Heads up: Tips for preventing concussions

January 14, 2015 By Ellen Leonard, M.D.

Everyone hits his or her head now and then. Sometimes the result is just a bump without any serious effects. Other times, the result can be an injury to the brain, our most vital organ.

A concussion diagnosis falls under the category of a minor brain injury. And while some concussions may be less serious than others, there is no such thing as a minor one, says the American Association of Neurological Surgeons (AANS). One concussion usually doesn't cause permanent damage, but a second that comes close on the heels of the first can be deadly or permanently disabling, the AANS says.

Cushioning the blow
Each year, approximately 1.7 million people suffer a traumatic brain injury (TBI). Concussions and other mild TBIs account for about 75 percent of these injuries. Common causes of head injury include traffic accidents, accidents on the job or at home, falls, physical assaults and sports injuries.

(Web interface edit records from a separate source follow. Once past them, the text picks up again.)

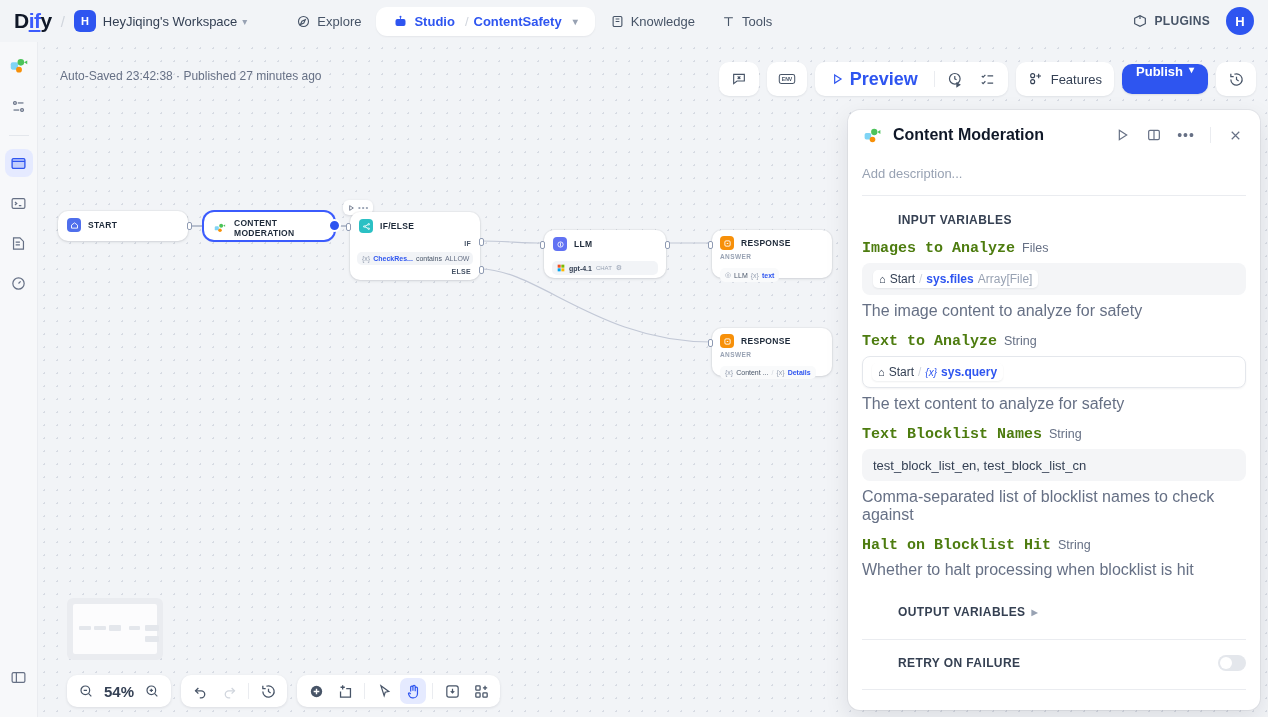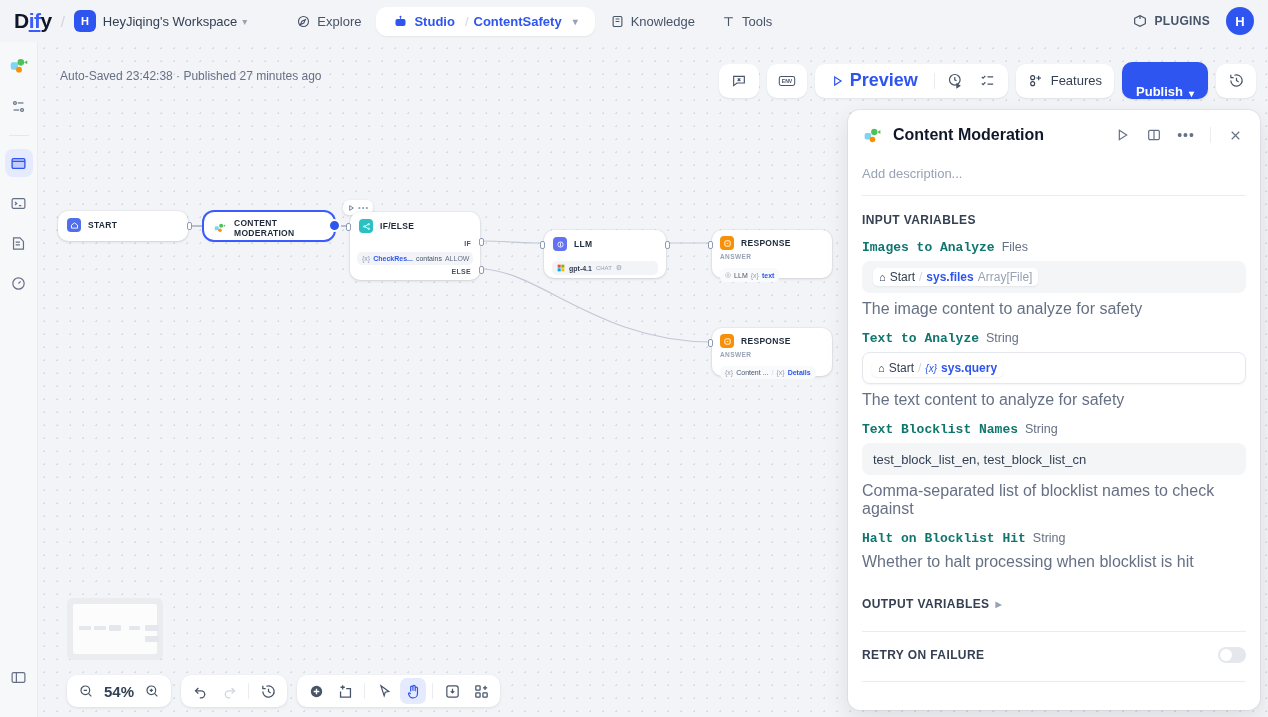--- a/index.html
+++ b/index.html
@@ -98,7 +98,7 @@
     color: #344054; box-shadow: 0 1px 2px rgba(16,24,40,.08); cursor: pointer;
   }
   .publish-btn {
-    display: flex; align-items: flex-end; gap: 6px; padding: 0 14px; height: 37px;
+    display: flex; align-items: flex-start; gap: 6px; padding: 0 14px; height: 30px;
     background: #2e55f0; border-radius: 10px; font-size: 13px; font-weight: 600;
     color: #fff; cursor: pointer; box-shadow: 0 1px 2px rgba(16,24,40,.1);
   }

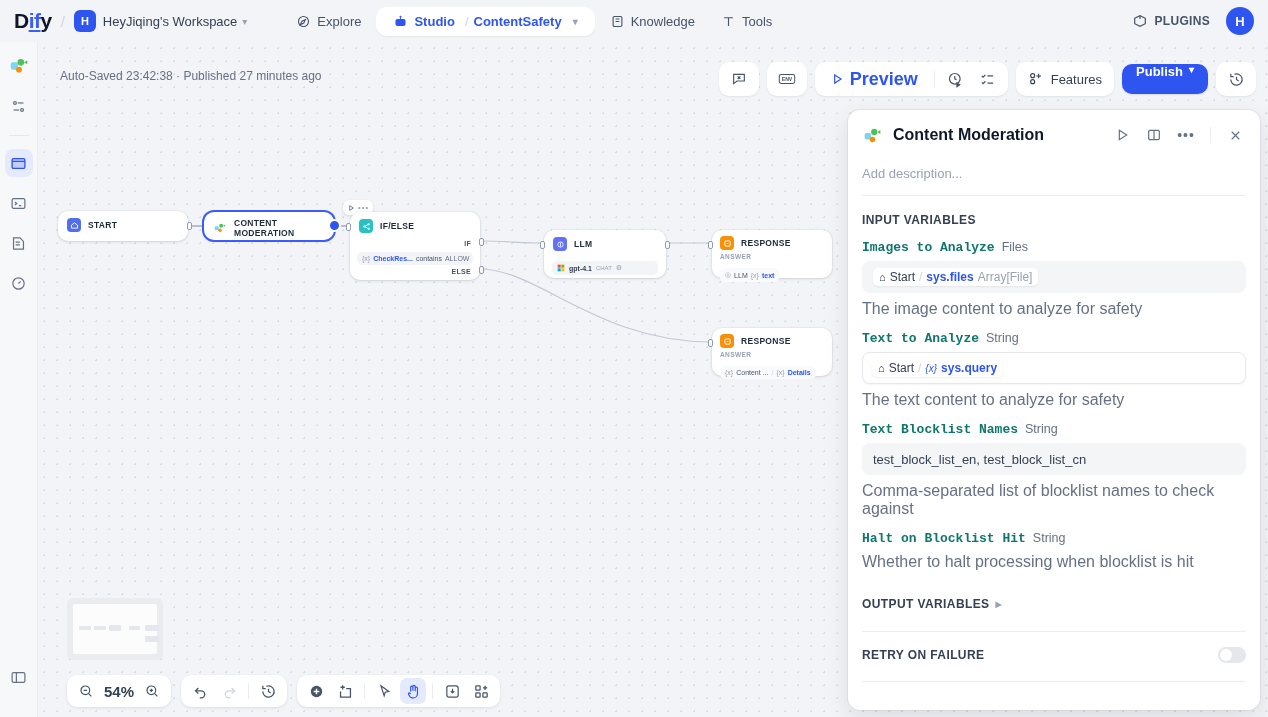--- a/index.html
+++ b/index.html
@@ -172,7 +172,7 @@
   .panel-body { flex: 1; overflow-y: auto; padding: 0 14px; }
   .sec-title {
     font-size: 12px; font-weight: 700; color: #354052; letter-spacing: .4px;
-    margin-top: 17px; display: flex; align-items: center; gap: 6px;
+    margin-top: 17px; display: flex; align-items: center; gap: 6px; margin-left: 36px;
   }
   .field-label { margin-top: 13px; display: flex; align-items: baseline; gap: 7px; }
   .f-name { font-family: "Liberation Mono", monospace; font-size: 13px; font-weight: 700; color: #0f766e; }

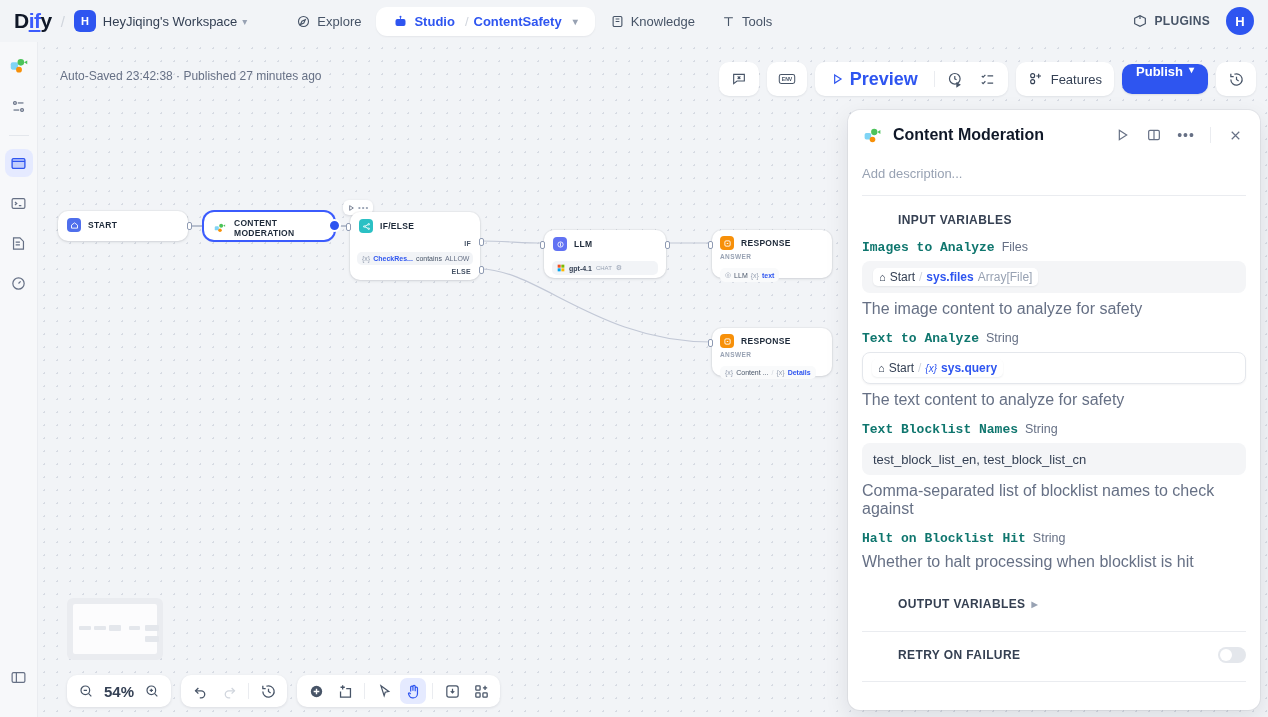--- a/index.html
+++ b/index.html
@@ -175,7 +175,7 @@
     margin-top: 17px; display: flex; align-items: center; gap: 6px; margin-left: 36px;
   }
   .field-label { margin-top: 13px; display: flex; align-items: baseline; gap: 7px; }
-  .f-name { font-family: "Liberation Mono", monospace; font-size: 13px; font-weight: 700; color: #0f766e; }
+  .f-name { font-family: "Liberation Mono", monospace; font-size: 15px; font-weight: 700; color: #4d7c0f; }
   .f-type { font-size: 12.5px; color: #667085; }
   .box-gray {
     margin-top: 6px; background: #f4f5f7; border-radius: 8px; height: 32px;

Bicycling, in-line skating, skiing, snowboarding, horseback riding, playing team sports—all require helmets. In addition to wearing the correct helmet for your sport, take these preventive steps to help you and your family avoid head injuries:

Always wear a seat belt and make sure the kids are buckled, too. Small children should use a child safety seat or booster seat, if necessary.

Don't drink alcohol when driving or participating in sports.

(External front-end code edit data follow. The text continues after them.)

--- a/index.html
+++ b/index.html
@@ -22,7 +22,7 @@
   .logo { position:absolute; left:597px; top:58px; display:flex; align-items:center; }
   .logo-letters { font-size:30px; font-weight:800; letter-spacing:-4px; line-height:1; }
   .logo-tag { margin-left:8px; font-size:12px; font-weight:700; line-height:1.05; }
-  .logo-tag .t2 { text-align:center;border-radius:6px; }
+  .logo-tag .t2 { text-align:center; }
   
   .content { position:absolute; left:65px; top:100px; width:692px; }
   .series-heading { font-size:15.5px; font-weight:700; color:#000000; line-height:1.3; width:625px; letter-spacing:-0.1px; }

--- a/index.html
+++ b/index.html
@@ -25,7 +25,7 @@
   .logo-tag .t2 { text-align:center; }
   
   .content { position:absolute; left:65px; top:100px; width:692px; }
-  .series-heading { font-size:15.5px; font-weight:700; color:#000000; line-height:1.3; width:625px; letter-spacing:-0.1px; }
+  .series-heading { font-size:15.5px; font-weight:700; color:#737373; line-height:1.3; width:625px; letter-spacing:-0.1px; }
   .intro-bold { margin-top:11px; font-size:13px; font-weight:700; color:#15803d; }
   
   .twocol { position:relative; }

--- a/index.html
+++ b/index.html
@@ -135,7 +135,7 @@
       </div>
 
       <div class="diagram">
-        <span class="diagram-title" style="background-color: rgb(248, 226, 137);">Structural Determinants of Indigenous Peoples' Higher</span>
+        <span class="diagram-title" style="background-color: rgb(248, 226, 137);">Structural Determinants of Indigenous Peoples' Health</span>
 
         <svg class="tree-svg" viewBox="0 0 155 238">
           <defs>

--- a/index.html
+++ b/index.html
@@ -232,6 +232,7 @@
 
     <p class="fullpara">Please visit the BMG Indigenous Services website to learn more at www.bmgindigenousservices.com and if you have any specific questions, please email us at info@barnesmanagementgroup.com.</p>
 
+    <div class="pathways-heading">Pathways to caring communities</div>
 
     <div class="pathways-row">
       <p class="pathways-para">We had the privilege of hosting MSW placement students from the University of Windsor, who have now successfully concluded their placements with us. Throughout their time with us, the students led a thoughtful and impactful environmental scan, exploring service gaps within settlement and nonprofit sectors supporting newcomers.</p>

Exercise regularly to maintain balance and strength.

Buckle children into shopping carts.

Keep your home safe from accidental falls by clearing floors of clutter, securing throw rugs, using skid-proof mats in the bathtub, securing stairway handrails and keeping walkways well lit.

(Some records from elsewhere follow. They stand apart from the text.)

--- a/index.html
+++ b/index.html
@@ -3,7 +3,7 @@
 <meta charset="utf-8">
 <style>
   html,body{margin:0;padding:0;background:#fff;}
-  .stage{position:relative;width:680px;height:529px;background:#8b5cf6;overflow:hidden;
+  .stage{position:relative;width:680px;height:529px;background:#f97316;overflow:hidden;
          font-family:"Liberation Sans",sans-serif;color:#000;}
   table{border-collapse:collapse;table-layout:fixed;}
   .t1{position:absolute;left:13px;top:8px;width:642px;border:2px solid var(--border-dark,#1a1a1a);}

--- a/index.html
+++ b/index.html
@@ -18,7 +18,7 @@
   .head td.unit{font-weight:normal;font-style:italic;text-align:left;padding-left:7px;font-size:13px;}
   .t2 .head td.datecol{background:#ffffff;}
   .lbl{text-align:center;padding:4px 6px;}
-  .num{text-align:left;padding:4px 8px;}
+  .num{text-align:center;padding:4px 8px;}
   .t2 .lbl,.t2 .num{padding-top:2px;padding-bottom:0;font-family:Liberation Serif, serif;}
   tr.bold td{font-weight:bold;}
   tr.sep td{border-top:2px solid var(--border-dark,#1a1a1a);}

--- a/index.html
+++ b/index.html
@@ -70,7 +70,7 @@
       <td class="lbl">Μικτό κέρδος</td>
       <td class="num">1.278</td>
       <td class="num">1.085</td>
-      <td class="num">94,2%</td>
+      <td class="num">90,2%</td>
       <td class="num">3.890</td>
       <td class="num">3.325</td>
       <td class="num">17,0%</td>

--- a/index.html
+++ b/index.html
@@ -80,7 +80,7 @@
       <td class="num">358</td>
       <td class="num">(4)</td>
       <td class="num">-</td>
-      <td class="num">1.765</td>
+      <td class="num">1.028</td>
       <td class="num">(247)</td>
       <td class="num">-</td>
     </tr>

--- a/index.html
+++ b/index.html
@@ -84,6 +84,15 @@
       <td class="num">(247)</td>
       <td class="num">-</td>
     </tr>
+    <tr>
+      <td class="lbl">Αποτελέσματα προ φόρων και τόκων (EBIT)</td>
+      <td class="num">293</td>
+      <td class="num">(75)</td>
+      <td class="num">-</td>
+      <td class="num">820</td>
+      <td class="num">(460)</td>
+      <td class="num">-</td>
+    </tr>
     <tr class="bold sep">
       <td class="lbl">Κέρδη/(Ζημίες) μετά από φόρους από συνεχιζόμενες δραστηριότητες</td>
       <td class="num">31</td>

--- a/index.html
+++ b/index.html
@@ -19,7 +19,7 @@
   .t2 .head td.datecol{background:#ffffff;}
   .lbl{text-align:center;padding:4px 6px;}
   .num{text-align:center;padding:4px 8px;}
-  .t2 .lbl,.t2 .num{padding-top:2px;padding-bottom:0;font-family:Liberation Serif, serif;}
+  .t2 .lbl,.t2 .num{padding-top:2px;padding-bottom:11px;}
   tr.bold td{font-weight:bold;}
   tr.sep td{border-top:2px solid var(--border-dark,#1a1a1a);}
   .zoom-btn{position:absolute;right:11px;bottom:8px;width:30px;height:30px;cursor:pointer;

Install window guards to keep young children from falling out and use safety gates at the top and bottom of stairs.

Prevent playground injuries by ensuring playground surfaces are made of shock-absorbing materials such as mulch or sand.

Seek treatment
The same force that causes a concussion may also cause swelling or tearing of a blood vessel or an artery in the brain. If not treated by a doctor, those injuries can have serious consequences. If you or a family member experiences any of these symptoms after a fall or accident, consult your doctor:

• confusion, memory loss or concentration problems

• prolonged headaches

• vision problems

• dizziness

• nausea or vomiting

• balance problems

• ringing ears

• light sensitivity

• loss of smell or taste

Ellen Leonard, M.D., is a pediatrician at The Hospital of Central Connecticut.